“I was not. I have been, I am not. I am so grateful to have participated in life!”
A beloved cousin died yesterday and we, at a Johnson/Smith/Denoo family get together had a discussion about what we want inscribed on our gravesite. I don't intend to have a gravesite, but will have a marker placed on my mother's grave. I want it to be clear that when I die, my mind, body and emotions change into a different form and return to the atoms from which I evolved.
This is a nice memorial. Look at the polish on the arm rest and bench. It obviously is used. Sit there and have a virtual conversation with the man himself.
I am so grateful that I was born, was able to grow up, and that I was able to learn life-skills that improved my life and the life of people around me. I like your comment.
Just like my ancestor with the flying dirgible machine long before there was one, I will fall into obscurity as a myth of sorts. There need be no inscription if I am creamated. Maybe "just add water" on the urn. That would work.
I've pre-arranged cremation with a service that promises to pick up my body anywhere in the world and return the ashes to my family. (This could be a very good scam: how can you tell one set of ashes from another?)
The constant theme at memorial services is that the dead person will not be forgotten, but I believe we should all be forgotten. My message to my survivors is: don't waste time memorializing the dead, get on with your own life while you can.
I like the poem of Marina Tsvetaeva:
It may be that a better way
To conquer time and the world
Is to pass and not to leave a trace,
To pass, and not to leave a shadow on the wall.
Nice poem. Somehow it reminds me of this quote from Hunter S. Thompson:
“Life’s journey is not to arrive at the grave safely in a well preserved body, but rather to skid in sideways, totally worn out, shouting ‘Holy shit…what a ride!”
Bertold, I like this. I am surely glad I did all the things I did and talked to all the people to whom I talked, and the challenges I overcame. Now I can just sit in my garden with a cup of coffee, a book, a computer on my lap, and the wildlife scurrying around my feet. No regrets, no missed opportunities, no place I want to go or person I want to meet. 'tis nice!
How about this by the author Jack London, who died at 40:
I would rather be ashes than dust!
I would rather that my spark should burn out in a brilliant blaze than it should be stifled by dry-rot.
I would rather be a superb meteor, every atom of me in magnificent glow, than a sleepy and permanent planet.
The function of man is to live, not to exist.
I shall not waste my days trying to prolong them.
I shall use my time.
I'll steal an idea from Mark Twain:
"My parents woke me up from a most pleasant nap! And without first asking me!"
Epicurean doctrine teaches that "death is nothing to us because when death is, we are not and when we are, death is not, ergo it doesn't concern neither the living nor the dead"
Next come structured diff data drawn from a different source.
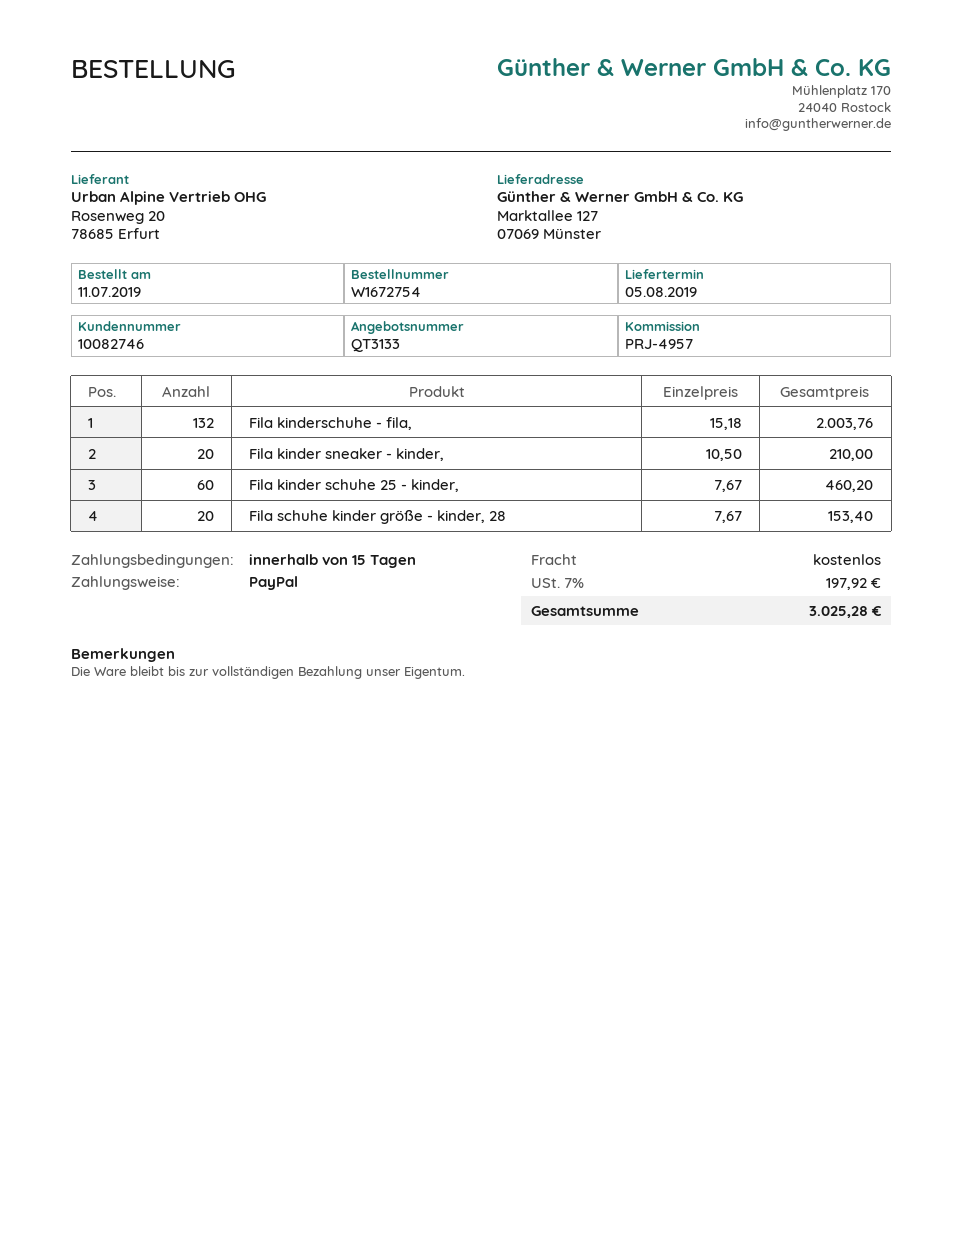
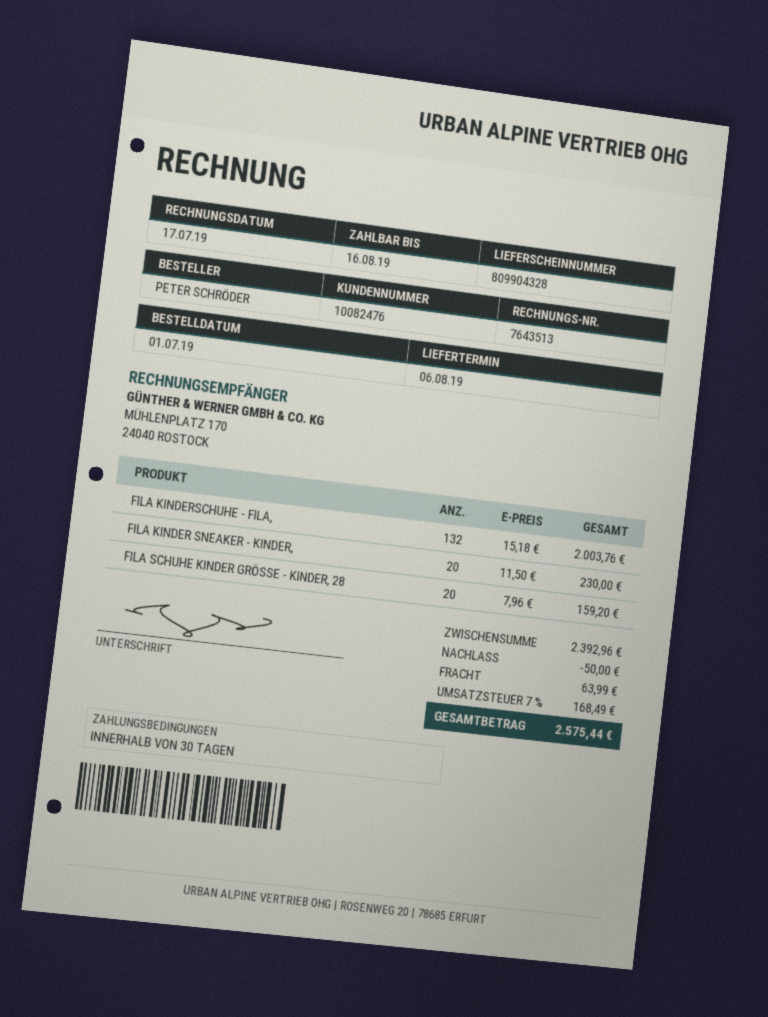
order date: 2019-07-11 -> 2019-07-01
delivery date: 2019-08-05 -> 2019-08-06
payment terms: 15 days -> 30 days
customer number: 10082746 -> 10082476
Fila kinder sneaker - kinder,: 20 x 10.50 = 210.00 -> 20 x 11.50 = 230.00
Fila kinder schuhe 25 - kinder,: 60 x 7.67 = 460.20 -> none
Fila schuhe kinder größe - kinder, 28: 20 x 7.67 = 153.40 -> 20 x 7.96 = 159.20
discount: none -> 50.00
shipping: 0.00 -> 63.99
tax: 7% = 197.92 -> 7% = 168.49
total: 3025.28 -> 2575.44

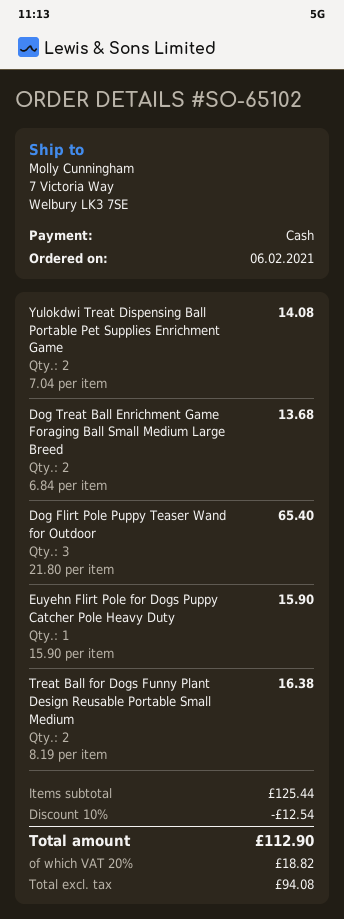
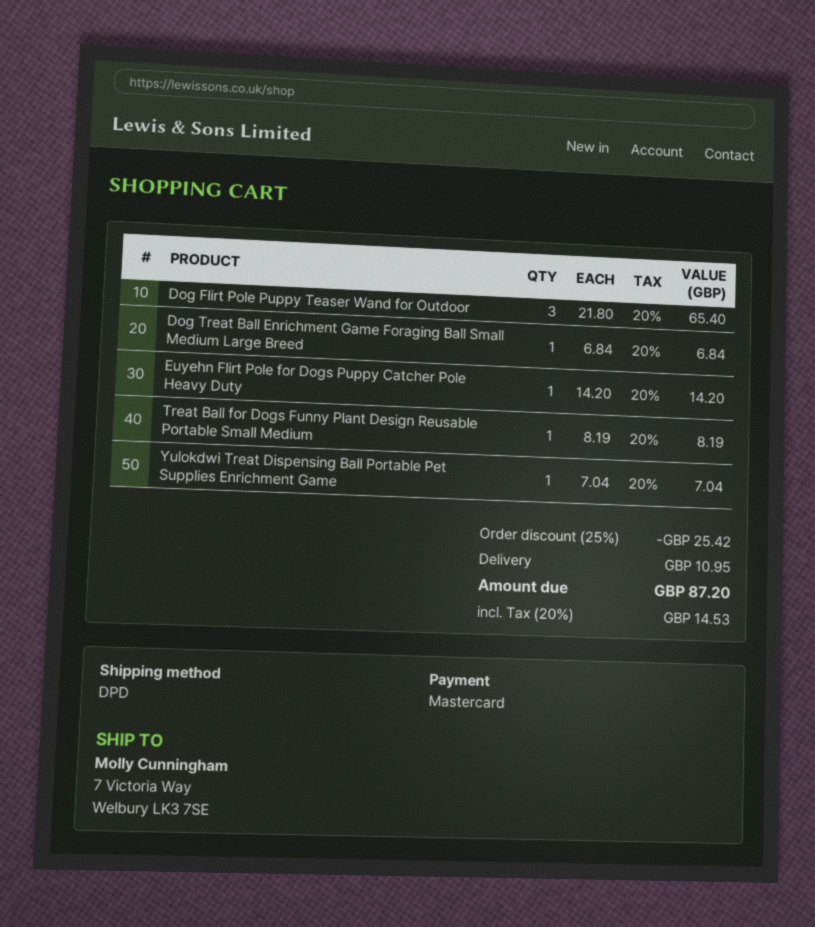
payment method: cash -> Mastercard
Yulokdwi Treat Dispensing Ball Portable Pet Supplies Enrichment Game: 2 x 7.04 = 14.08 -> 1 x 7.04 = 7.04
Dog Treat Ball Enrichment Game Foraging Ball Small Medium Large Breed: 2 x 6.84 = 13.68 -> 1 x 6.84 = 6.84
Euyehn Flirt Pole for Dogs Puppy Catcher Pole Heavy Duty: 1 x 15.90 = 15.90 -> 1 x 14.20 = 14.20
Treat Ball for Dogs Funny Plant Design Reusable Portable Small Medium: 2 x 8.19 = 16.38 -> 1 x 8.19 = 8.19
discount: 10% = 12.54 -> 25% = 25.42
shipping: none -> 10.95
tax: 20% = 18.82 -> 20% = 14.53
total: 112.90 -> 87.20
so the ancient Roman Epicureans had a peculiar way to mark their graves, with this inscription:
I did not exist
I do not exist
I do not care
You make valid points. When I was a little girl, my grandmother and we cousins trekked over the hill, across the creek on a rickety wooden bridge that no longer is there, and through the wheat fields up the hill to Goldenrod Cemetery and visited cousins, aunts, uncles, grandparents and family friends who were buried there. We each had a little basket to carry flowers in tin cans, water, and a lovely lunch. It was a great time, full of fun, sunshine, and adventure.
When I grew up and became the family genealogist, I trekked all over the northern and southern tiers of the U.S. seeking out the grave sites of ancestors. Sometimes a cousin joined me, sometimes my Dad, and sometimes I searched alone. I trekked over northern Europe and England and Ireland seeking the gravesites, records from libraries, community records and church documents. At one place, I found an article in the town hall minutes of an ancestor who was responsible for keeping the fallen trees from the dirt road in what is now Boston. Another time I found a burial site on the edge of a wheat field in a forest. The farmers carefully plowed around the site.
You are correct, of course. The land could be used to grow a few more shocks of wheat, however, it gave me a sense of being part of a very long line of ancestors. A rich heritage of hard working, farming people stretching across north Europe and the north and south of the U.S.
Part of that heritage was family violence. I was able to find evidence of it for 15 generations in one family line. That heritage is now broken. My children and their children and their children know the history. They know how to communicate effectively, solve problems and conflicts and life in relative peace. It is a great joy to listen to them express themselves when they have different opinions. They know it is acceptable to disagree and express themselves. They also know how to listen.
I am content! Even if my ancestors take up a lot of space in the planet Earth. They all have returned to dust or exist as ashes. All that is left of them are a few letters, pieces of cloth, jewelry, and tools; the rest are memories.
I like this Hiram! Each word is true.